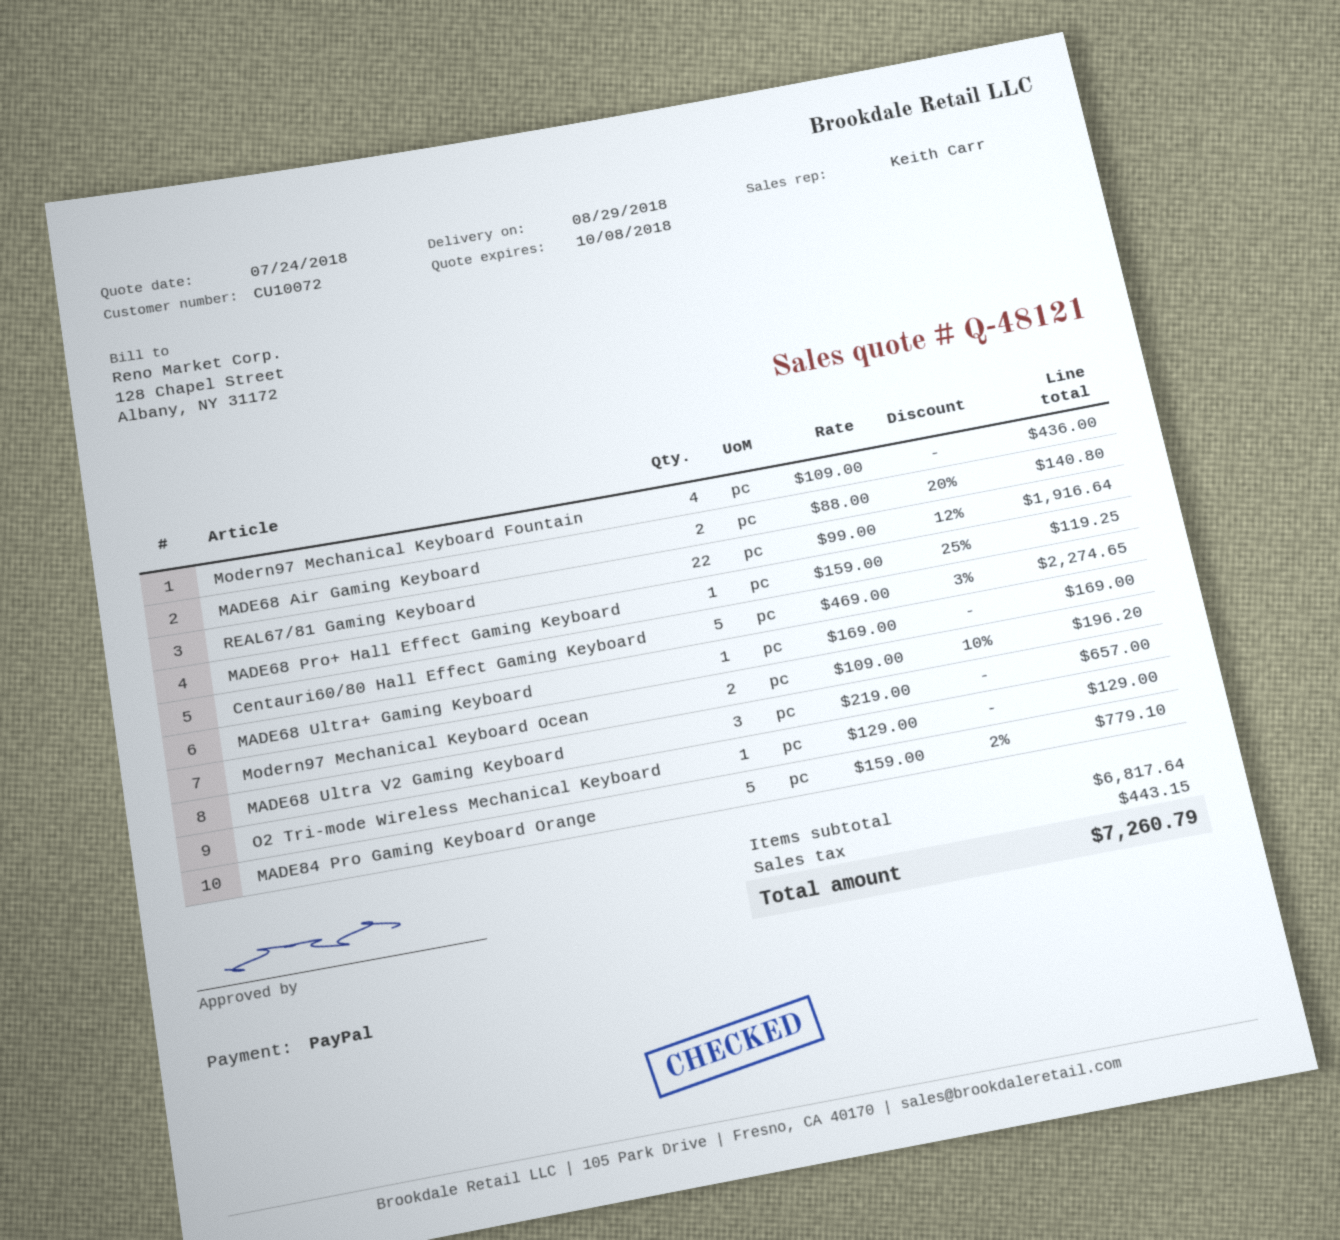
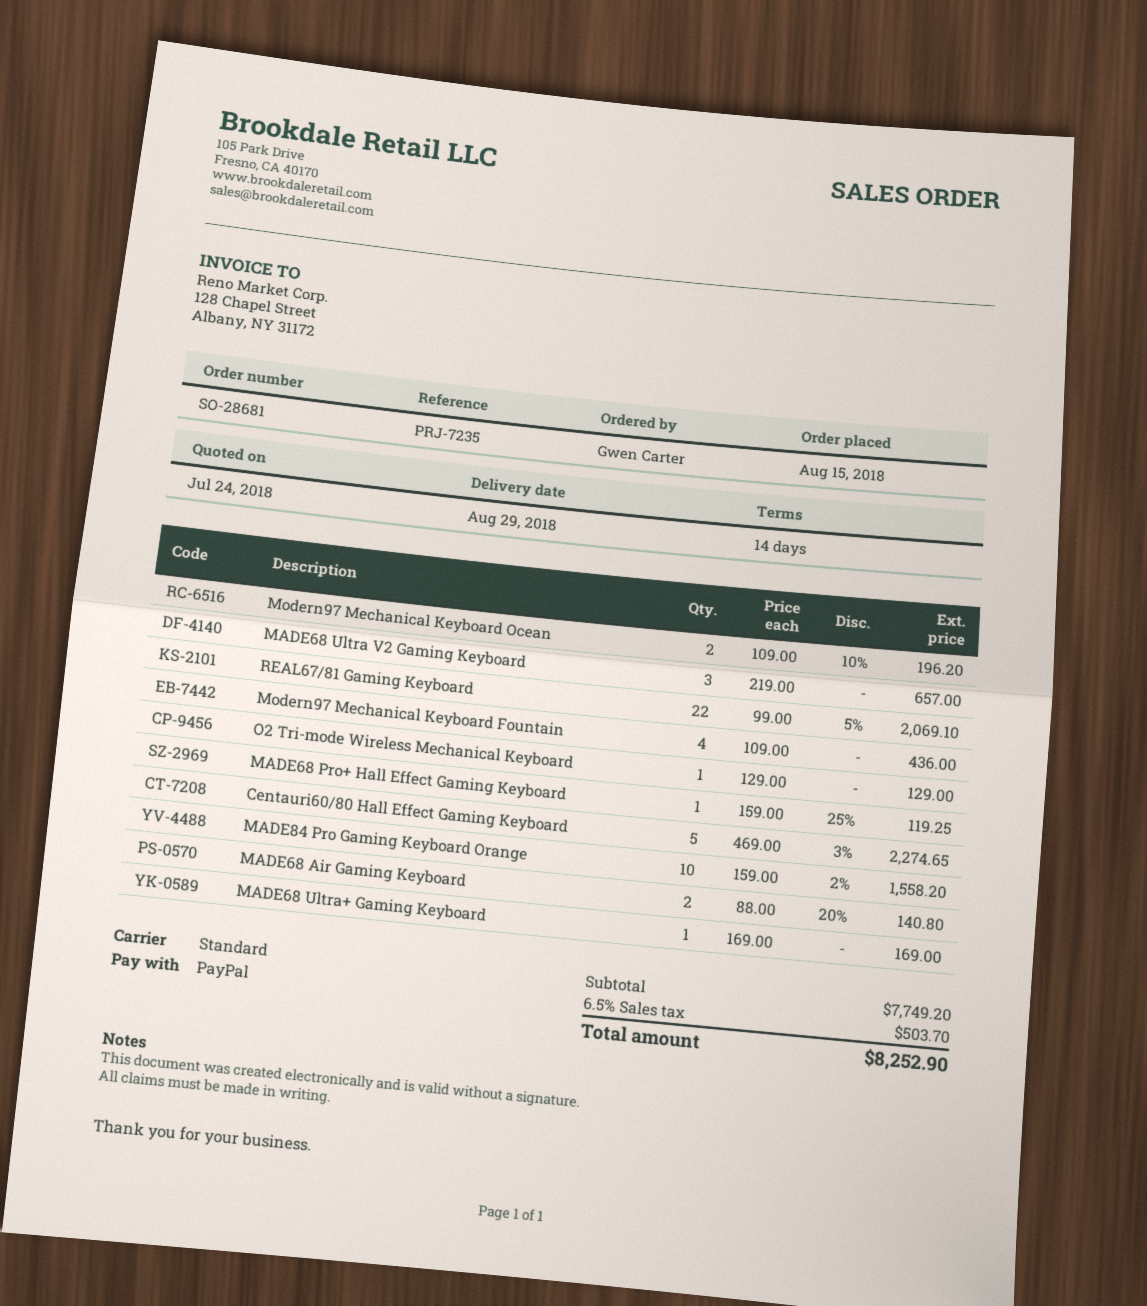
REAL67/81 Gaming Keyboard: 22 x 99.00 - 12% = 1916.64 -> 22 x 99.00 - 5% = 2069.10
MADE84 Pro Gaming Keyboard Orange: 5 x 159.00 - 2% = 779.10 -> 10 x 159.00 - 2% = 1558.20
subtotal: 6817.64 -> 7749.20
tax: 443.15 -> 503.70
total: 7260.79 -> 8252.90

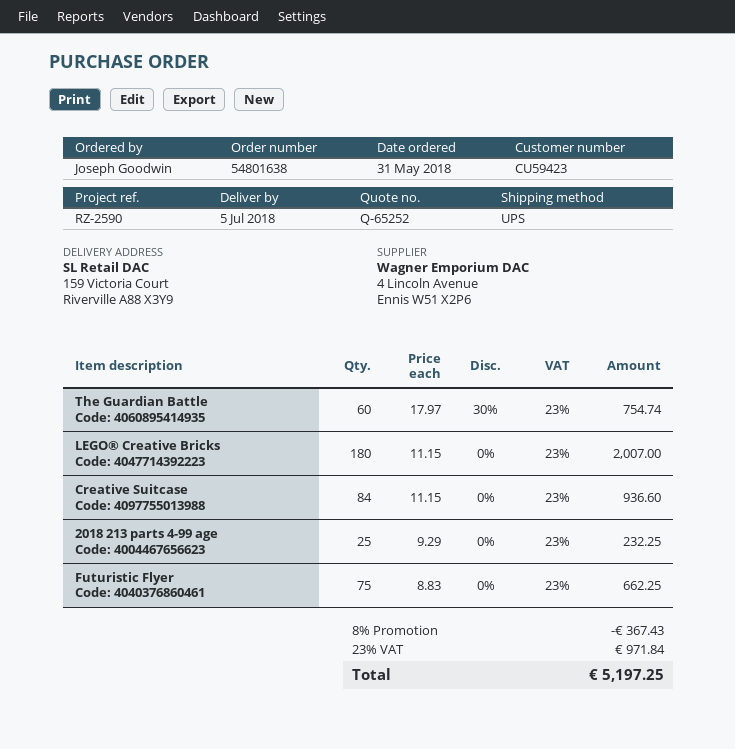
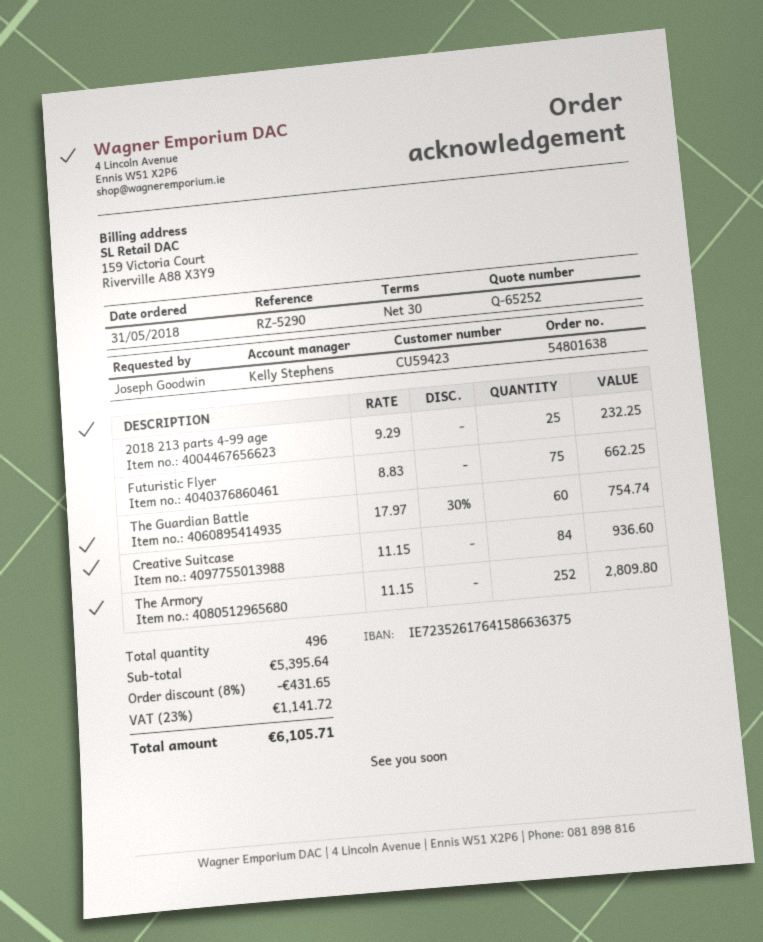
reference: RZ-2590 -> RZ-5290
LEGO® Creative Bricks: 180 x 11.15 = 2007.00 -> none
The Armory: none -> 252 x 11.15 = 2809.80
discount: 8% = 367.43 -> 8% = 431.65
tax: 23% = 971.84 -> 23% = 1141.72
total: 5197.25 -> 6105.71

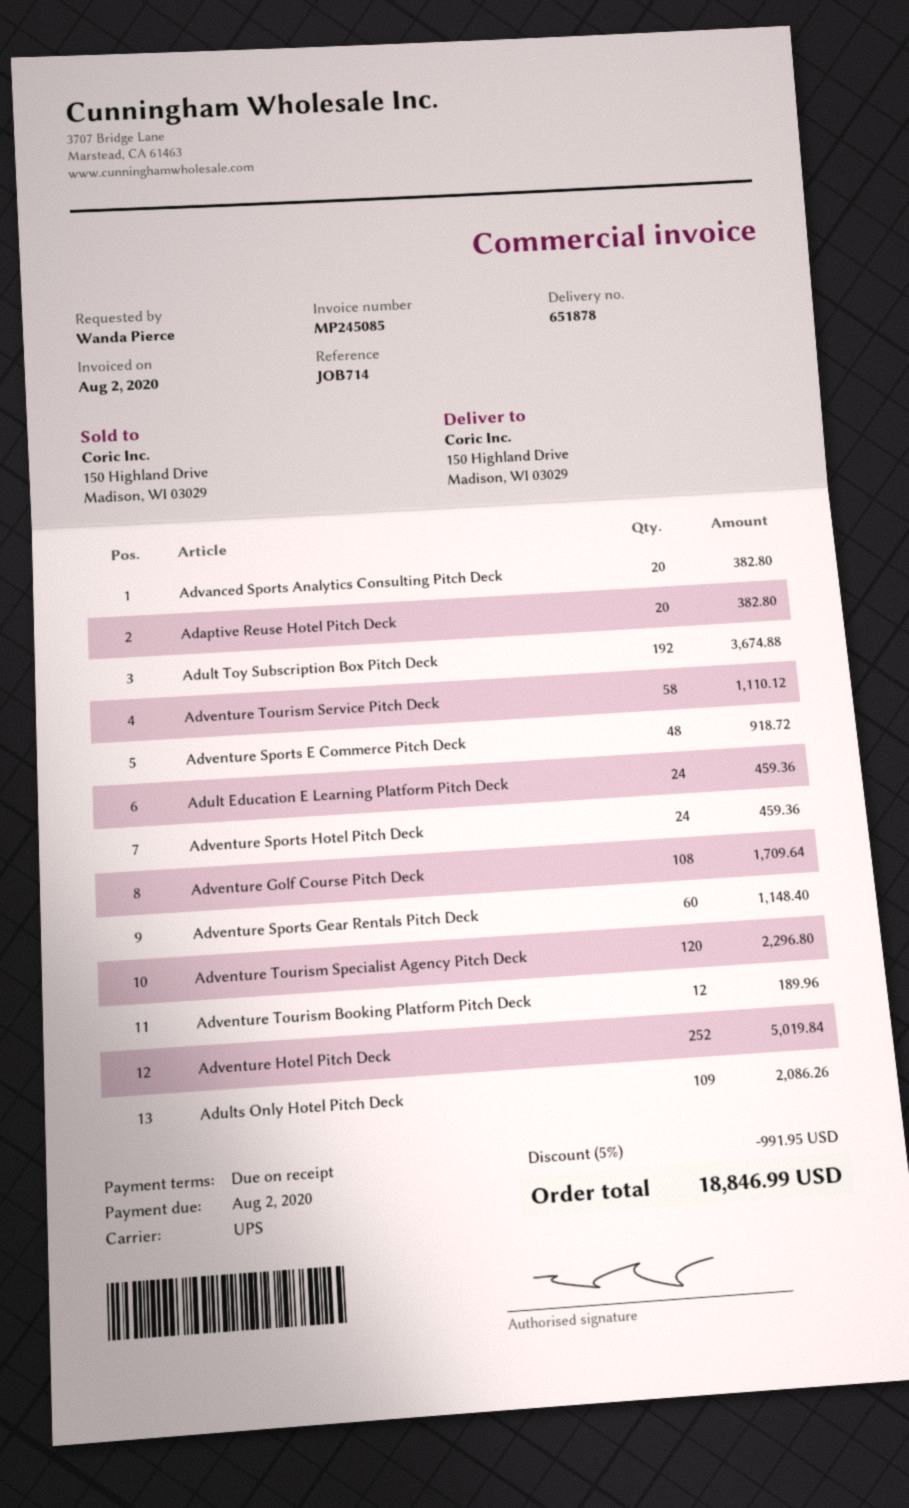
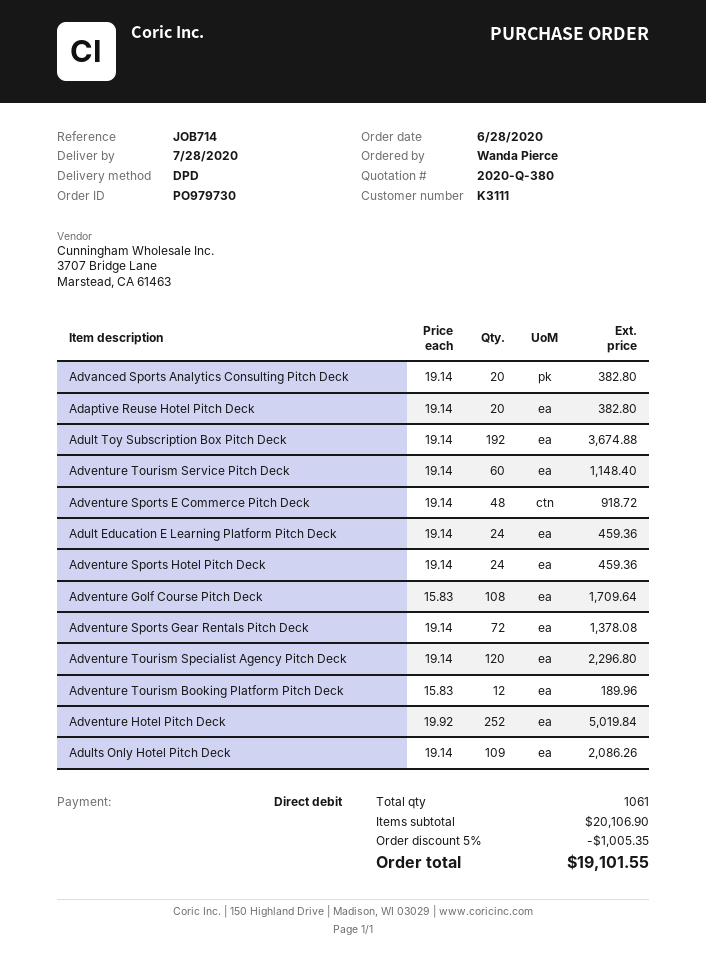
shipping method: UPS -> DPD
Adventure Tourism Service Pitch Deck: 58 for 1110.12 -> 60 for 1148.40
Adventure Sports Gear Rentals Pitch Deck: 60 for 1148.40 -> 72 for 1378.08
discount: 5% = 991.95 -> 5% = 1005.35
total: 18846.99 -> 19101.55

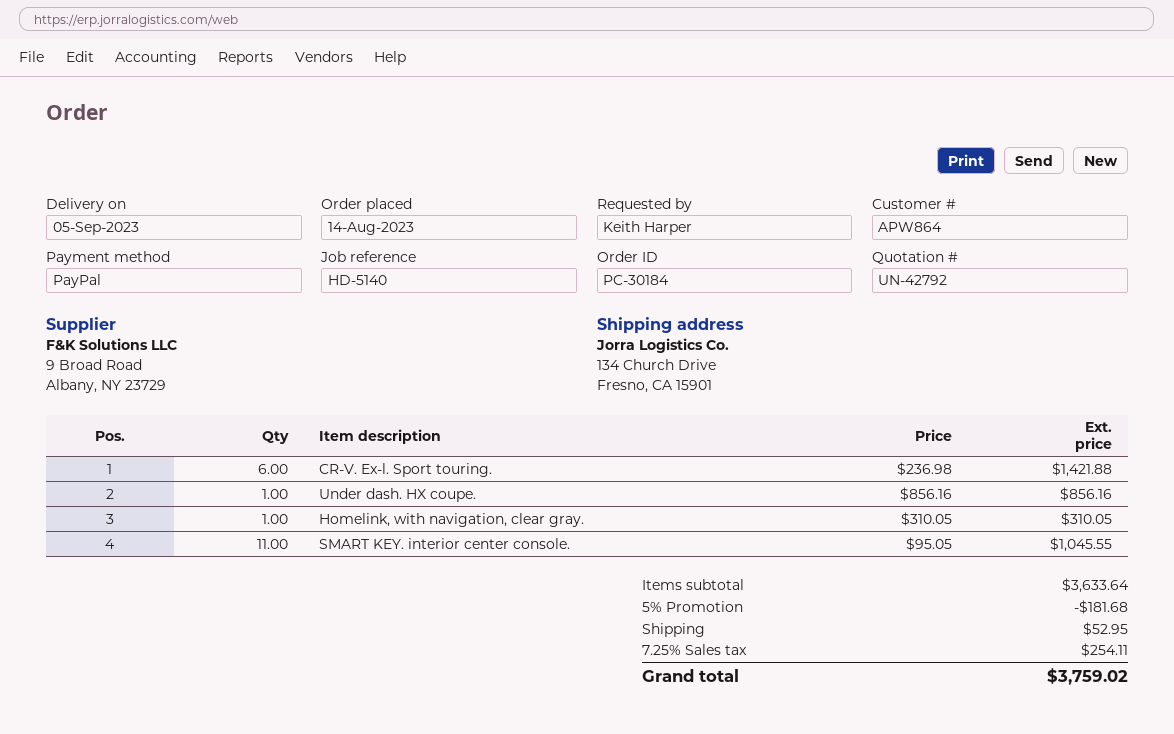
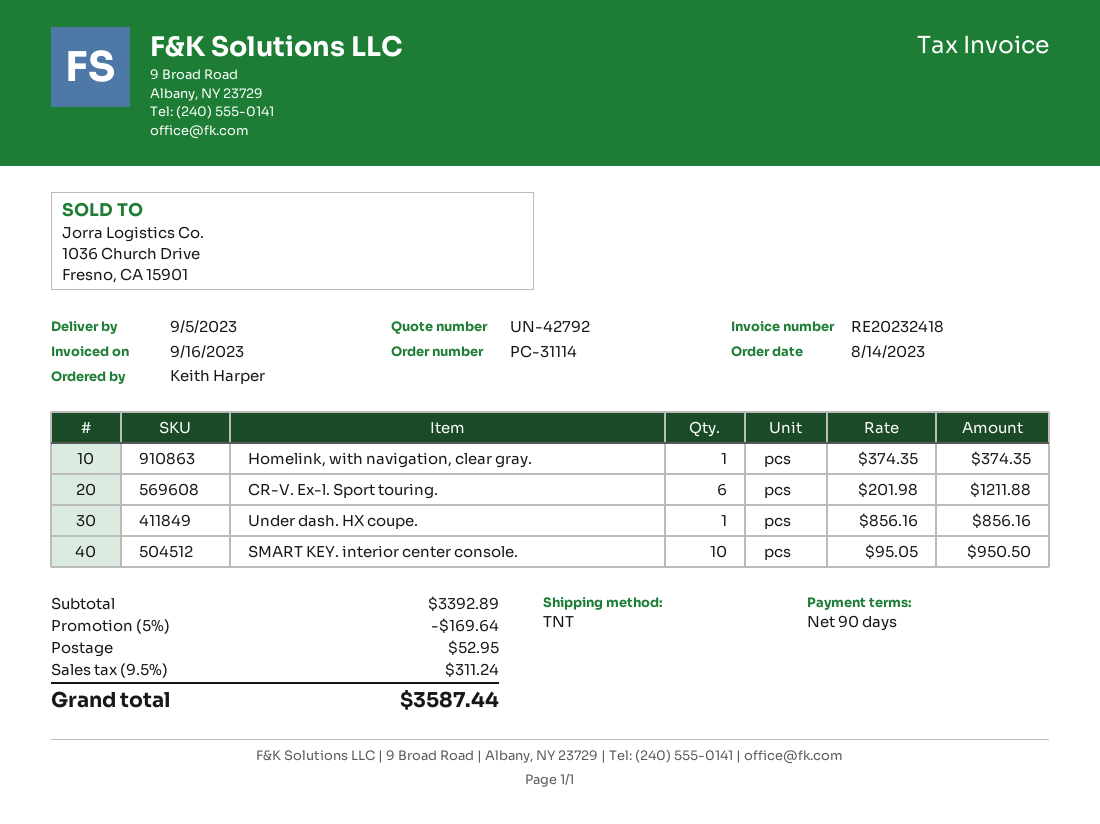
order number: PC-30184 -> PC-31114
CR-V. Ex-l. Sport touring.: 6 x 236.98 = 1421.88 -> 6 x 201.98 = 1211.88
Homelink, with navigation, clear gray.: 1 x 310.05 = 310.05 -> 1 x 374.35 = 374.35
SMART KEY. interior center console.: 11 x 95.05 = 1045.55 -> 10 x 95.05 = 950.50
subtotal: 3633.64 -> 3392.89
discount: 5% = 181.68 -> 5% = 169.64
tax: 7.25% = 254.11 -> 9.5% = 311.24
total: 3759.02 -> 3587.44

════════════════════

**Prompt**
In the answer, all of the material should appear exactly as given, with no picture carried over.

**Solved exercise**
REAL67/81 Gaming Keyboard: 22 x 99.00 - 12% = 1916.64 -> 22 x 99.00 - 5% = 2069.10
MADE84 Pro Gaming Keyboard Orange: 5 x 159.00 - 2% = 779.10 -> 10 x 159.00 - 2% = 1558.20
subtotal: 6817.64 -> 7749.20
tax: 443.15 -> 503.70
total: 7260.79 -> 8252.90

reference: RZ-2590 -> RZ-5290
LEGO® Creative Bricks: 180 x 11.15 = 2007.00 -> none
The Armory: none -> 252 x 11.15 = 2809.80
discount: 8% = 367.43 -> 8% = 431.65
tax: 23% = 971.84 -> 23% = 1141.72
total: 5197.25 -> 6105.71

shipping method: UPS -> DPD
Adventure Tourism Service Pitch Deck: 58 for 1110.12 -> 60 for 1148.40
Adventure Sports Gear Rentals Pitch Deck: 60 for 1148.40 -> 72 for 1378.08
discount: 5% = 991.95 -> 5% = 1005.35
total: 18846.99 -> 19101.55

order number: PC-30184 -> PC-31114
CR-V. Ex-l. Sport touring.: 6 x 236.98 = 1421.88 -> 6 x 201.98 = 1211.88
Homelink, with navigation, clear gray.: 1 x 310.05 = 310.05 -> 1 x 374.35 = 374.35
SMART KEY. interior center console.: 11 x 95.05 = 1045.55 -> 10 x 95.05 = 950.50
subtotal: 3633.64 -> 3392.89
discount: 5% = 181.68 -> 5% = 169.64
tax: 7.25% = 254.11 -> 9.5% = 311.24
total: 3759.02 -> 3587.44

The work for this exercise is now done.